Content starts
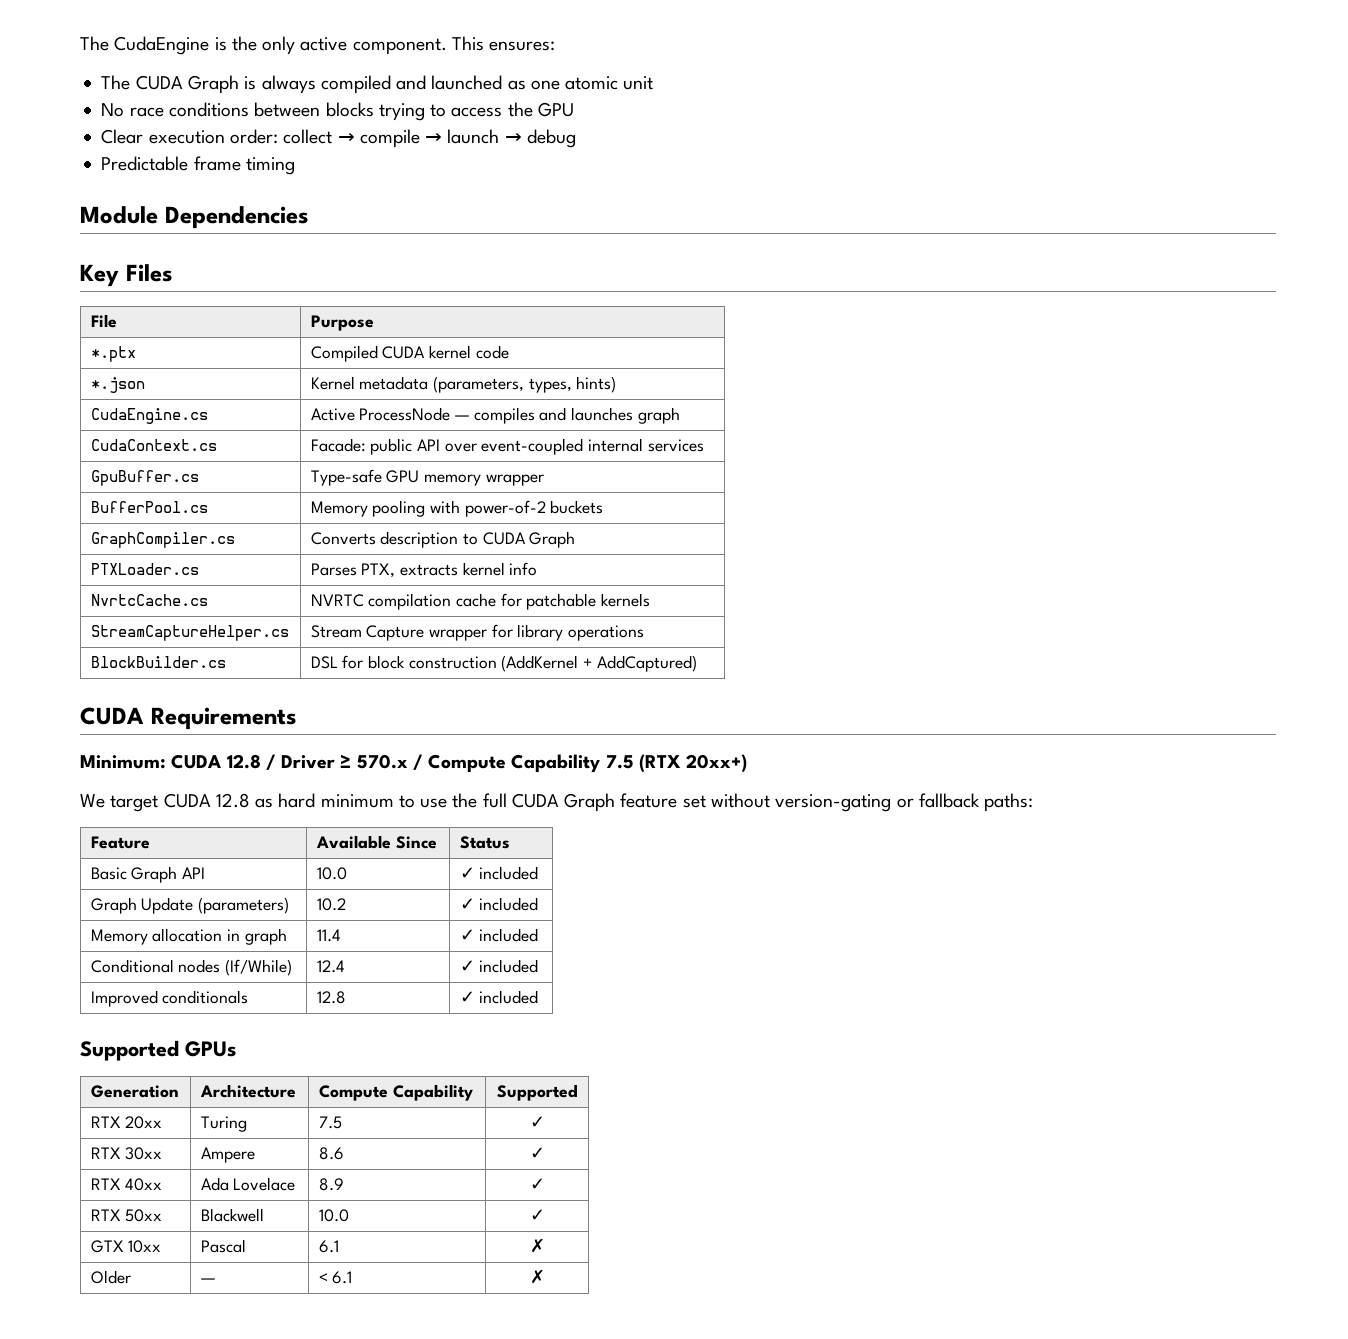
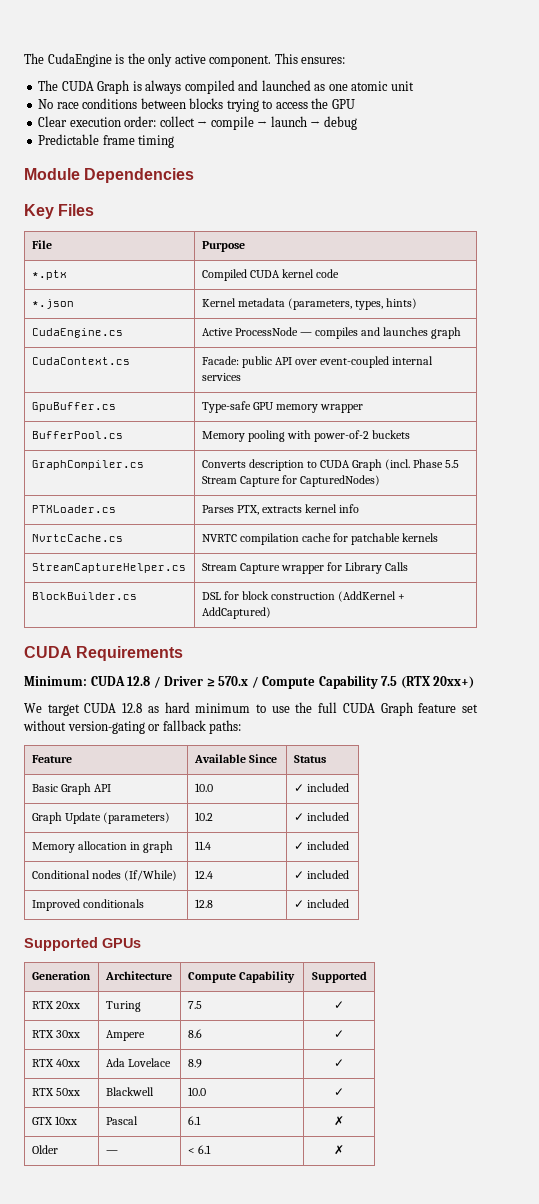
- GraphCompiler.cs | Converts description to CUDA Graph
+ GraphCompiler.cs | Converts description to CUDA Graph (incl. Phase 5.5 Stream Capture for CapturedNodes)
- StreamCaptureHelper.cs | Stream Capture wrapper for library operations
+ StreamCaptureHelper.cs | Stream Capture wrapper for Library Calls

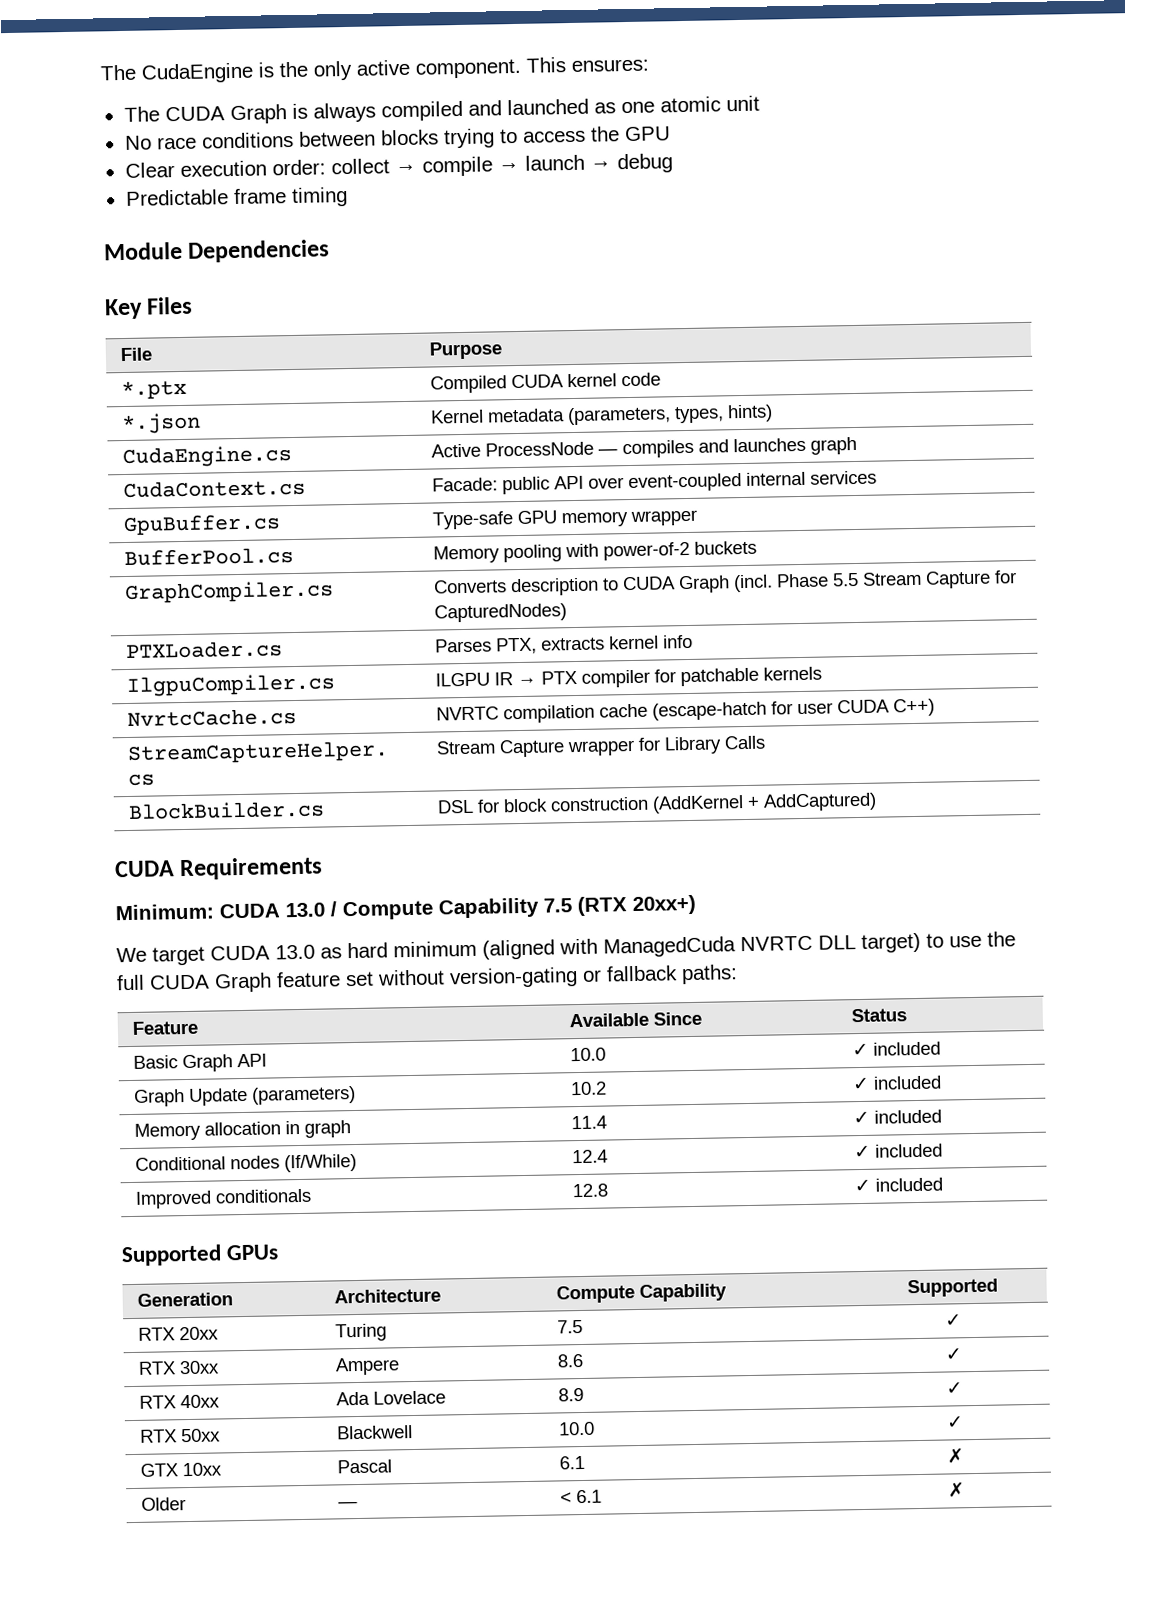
+ IlgpuCompiler.cs | ILGPU IR → PTX compiler for patchable kernels
- NvrtcCache.cs | NVRTC compilation cache for patchable kernels
+ NvrtcCache.cs | NVRTC compilation cache (escape-hatch for user CUDA C++)
- Minimum: CUDA 12.8 / Driver ≥ 570.x / Compute Capability 7.5 (RTX 20xx+)
+ Minimum: CUDA 13.0 / Compute Capability 7.5 (RTX 20xx+)
- We target CUDA 12.8 as hard minimum to use the full CUDA Graph feature set without version-gating or fallback paths:
+ We target CUDA 13.0 as hard minimum (aligned with ManagedCuda NVRTC DLL target) to use the full CUDA Graph feature set without version-gating or fallback paths:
Content ends
Activity -> Write the listing above out again exactly, but not the images it holds.

Completed task ->
- GraphCompiler.cs | Converts description to CUDA Graph
+ GraphCompiler.cs | Converts description to CUDA Graph (incl. Phase 5.5 Stream Capture for CapturedNodes)
- StreamCaptureHelper.cs | Stream Capture wrapper for library operations
+ StreamCaptureHelper.cs | Stream Capture wrapper for Library Calls

+ IlgpuCompiler.cs | ILGPU IR → PTX compiler for patchable kernels
- NvrtcCache.cs | NVRTC compilation cache for patchable kernels
+ NvrtcCache.cs | NVRTC compilation cache (escape-hatch for user CUDA C++)
- Minimum: CUDA 12.8 / Driver ≥ 570.x / Compute Capability 7.5 (RTX 20xx+)
+ Minimum: CUDA 13.0 / Compute Capability 7.5 (RTX 20xx+)
- We target CUDA 12.8 as hard minimum to use the full CUDA Graph feature set without version-gating or fallback paths:
+ We target CUDA 13.0 as hard minimum (aligned with ManagedCuda NVRTC DLL target) to use the full CUDA Graph feature set without version-gating or fallback paths:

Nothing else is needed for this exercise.